WHAT NEEDS TO BE DONE
Repeat the stretch of entries below from the line with "How to play" through the line with "- After all". Include both ends and add nothing.

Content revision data
——————————

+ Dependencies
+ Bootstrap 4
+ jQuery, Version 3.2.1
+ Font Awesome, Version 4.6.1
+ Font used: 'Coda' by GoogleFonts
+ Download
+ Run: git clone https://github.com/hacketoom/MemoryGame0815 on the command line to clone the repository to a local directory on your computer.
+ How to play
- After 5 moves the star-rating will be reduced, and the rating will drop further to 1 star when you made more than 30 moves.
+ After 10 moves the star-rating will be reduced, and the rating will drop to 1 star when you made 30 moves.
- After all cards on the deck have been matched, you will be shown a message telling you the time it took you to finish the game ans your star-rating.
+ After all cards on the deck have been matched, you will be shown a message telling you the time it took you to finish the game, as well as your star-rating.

——————————

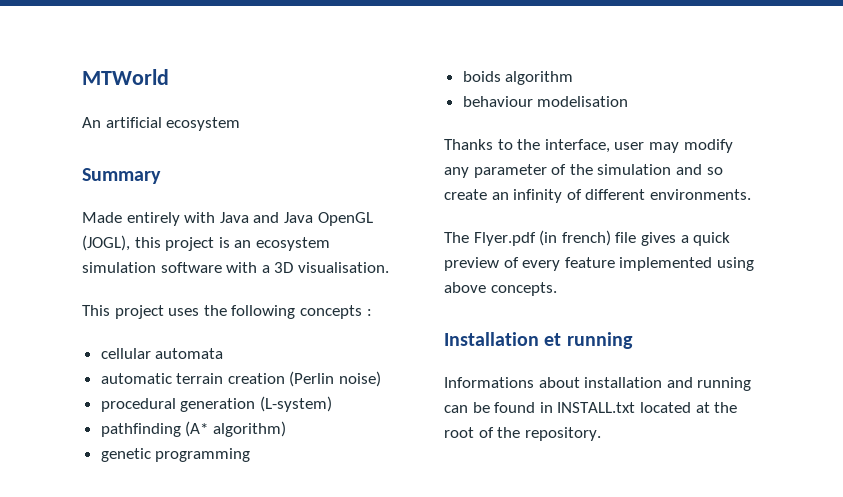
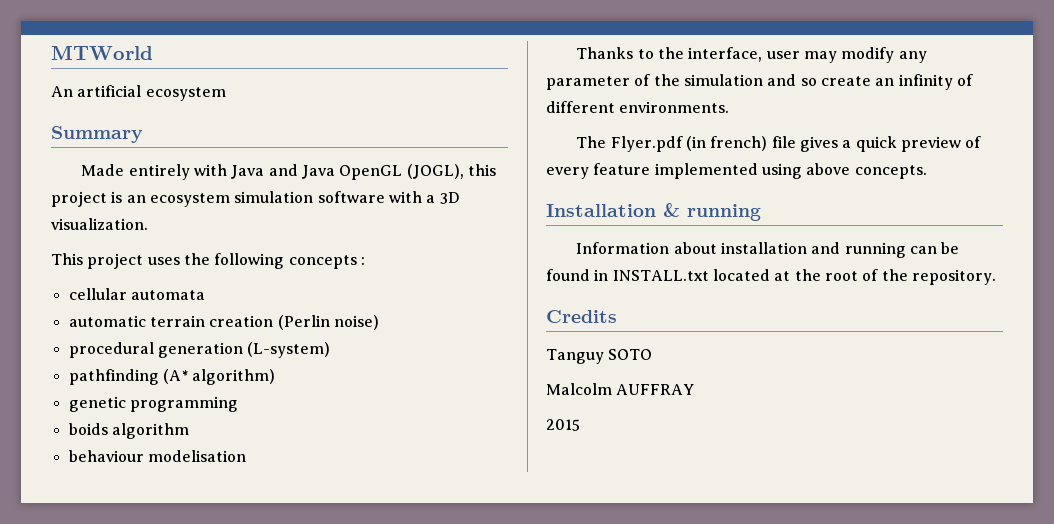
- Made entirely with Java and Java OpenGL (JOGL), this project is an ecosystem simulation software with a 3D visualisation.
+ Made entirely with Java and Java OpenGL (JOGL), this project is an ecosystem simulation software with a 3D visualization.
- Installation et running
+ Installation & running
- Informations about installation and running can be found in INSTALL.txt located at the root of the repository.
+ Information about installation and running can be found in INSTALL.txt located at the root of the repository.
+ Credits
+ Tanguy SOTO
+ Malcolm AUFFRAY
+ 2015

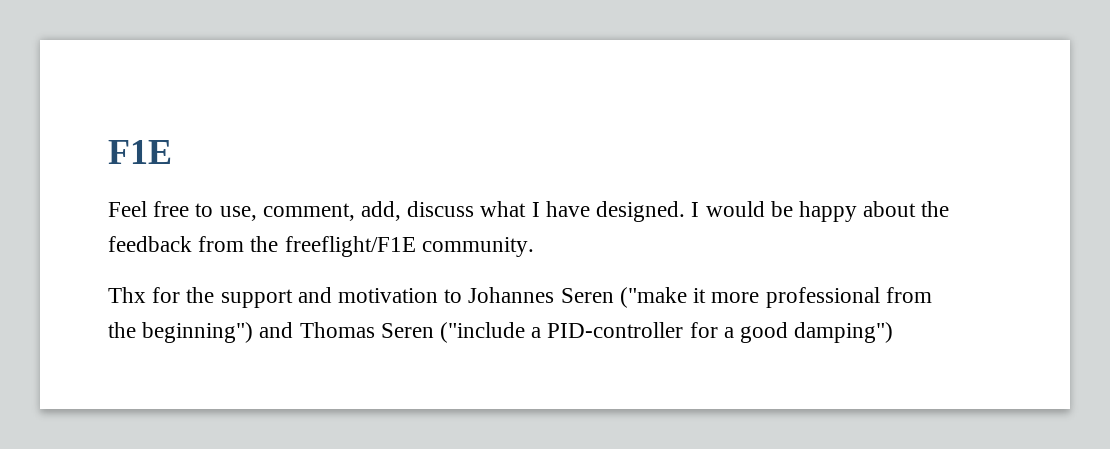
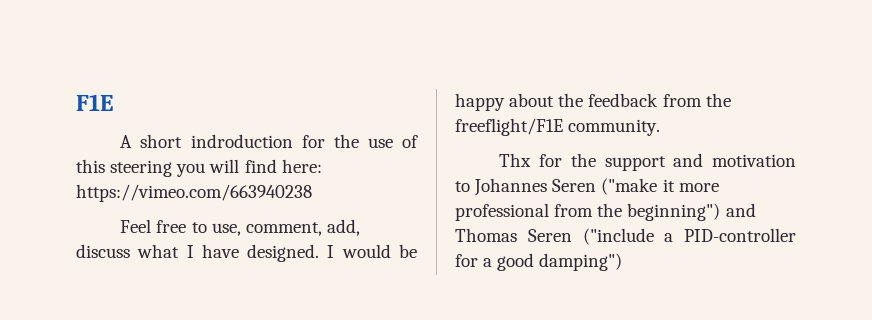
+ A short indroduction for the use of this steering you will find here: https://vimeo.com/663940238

——————————

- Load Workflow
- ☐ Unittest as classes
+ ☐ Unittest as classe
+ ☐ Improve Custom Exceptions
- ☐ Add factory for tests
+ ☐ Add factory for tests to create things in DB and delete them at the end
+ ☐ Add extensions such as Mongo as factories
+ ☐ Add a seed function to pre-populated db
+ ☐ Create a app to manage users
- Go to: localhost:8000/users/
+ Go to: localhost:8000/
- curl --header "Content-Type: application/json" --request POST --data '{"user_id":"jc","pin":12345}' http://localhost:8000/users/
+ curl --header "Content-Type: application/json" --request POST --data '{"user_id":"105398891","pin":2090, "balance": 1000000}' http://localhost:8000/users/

——————————

OUTPUT FOR THIS EXERCISE
+ How to play
- After 5 moves the star-rating will be reduced, and the rating will drop further to 1 star when you made more than 30 moves.
+ After 10 moves the star-rating will be reduced, and the rating will drop to 1 star when you made 30 moves.
- After all cards on the deck have been matched, you will be shown a message telling you the time it took you to finish the game ans your star-rating.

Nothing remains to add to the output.